■ **What you will do**
Return the data below exactly, minus the pictures.

*** Opening Provided entries ***

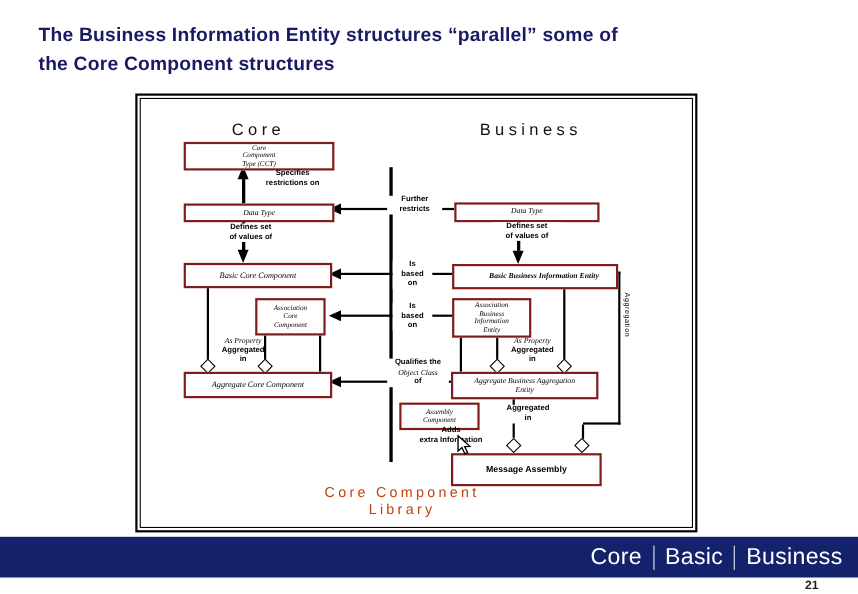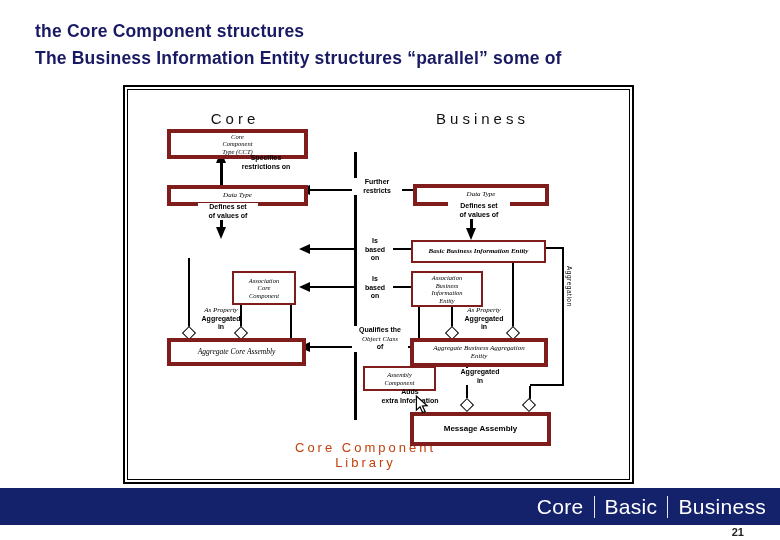"the Core Component structures" div { order: before "The Business Information Entity" -> after "The Business Information Entity" }
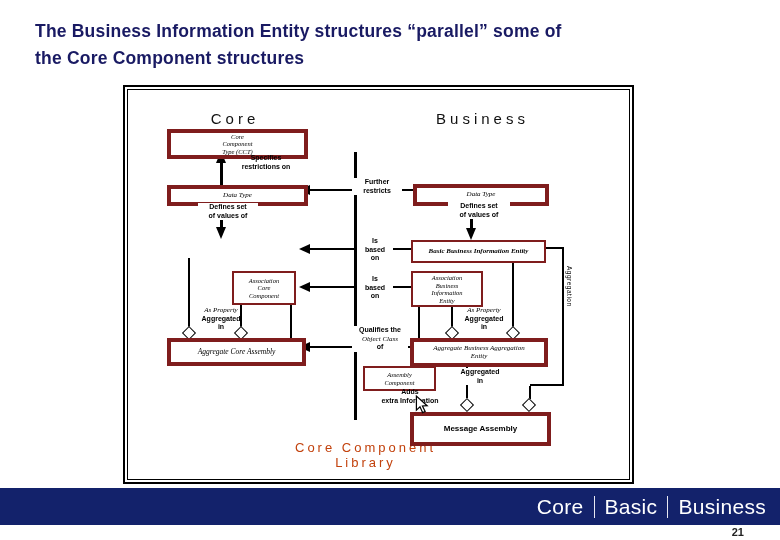"Data Type" .box { border: 4px solid #7f1d1d -> 2px solid #7f1d1d }
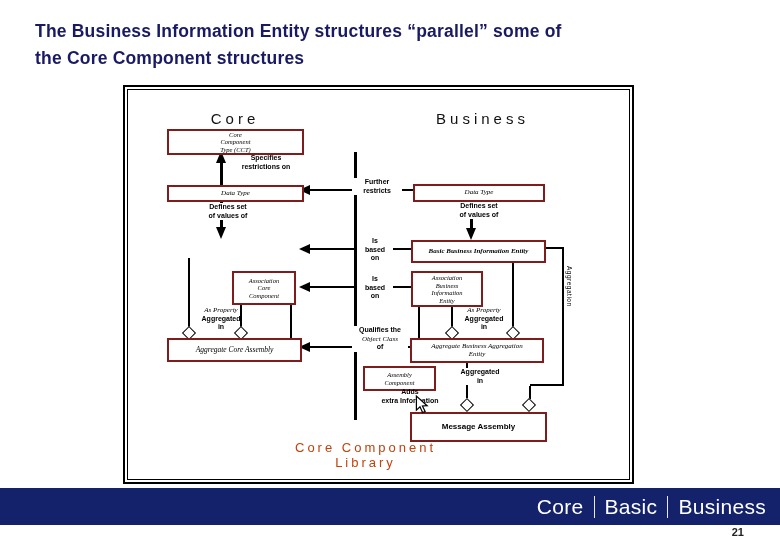"Basic Core Component" div.box { html: none -> <div>Basic Core Component</div> }
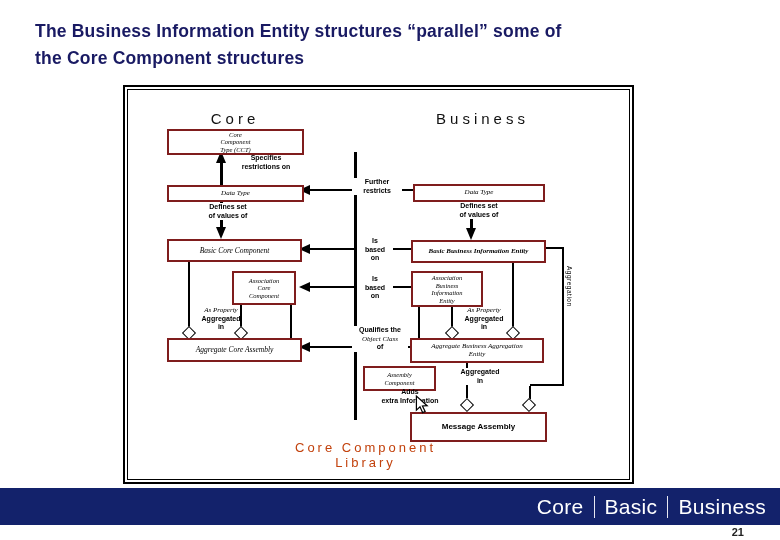"Basic Business Information Entity" div.box { padding-left: none -> 16px }
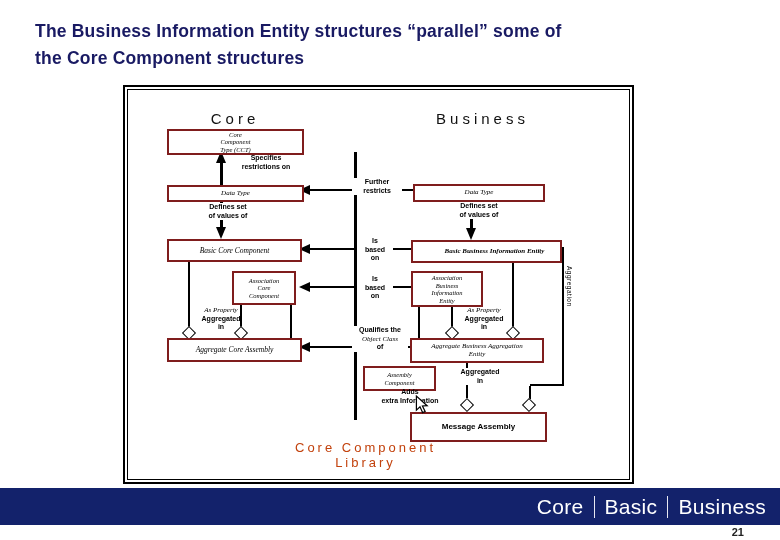"Aggregate Core Assembly" div.box { text: Assembly -> Component }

*** Closing Provided entries ***

■ **Your response**
"the Core Component structures" div { order: before "The Business Information Entity" -> after "The Business Information Entity" }
"Data Type" .box { border: 4px solid #7f1d1d -> 2px solid #7f1d1d }
"Basic Core Component" div.box { html: none -> <div>Basic Core Component</div> }
"Basic Business Information Entity" div.box { padding-left: none -> 16px }
"Aggregate Core Assembly" div.box { text: Assembly -> Component }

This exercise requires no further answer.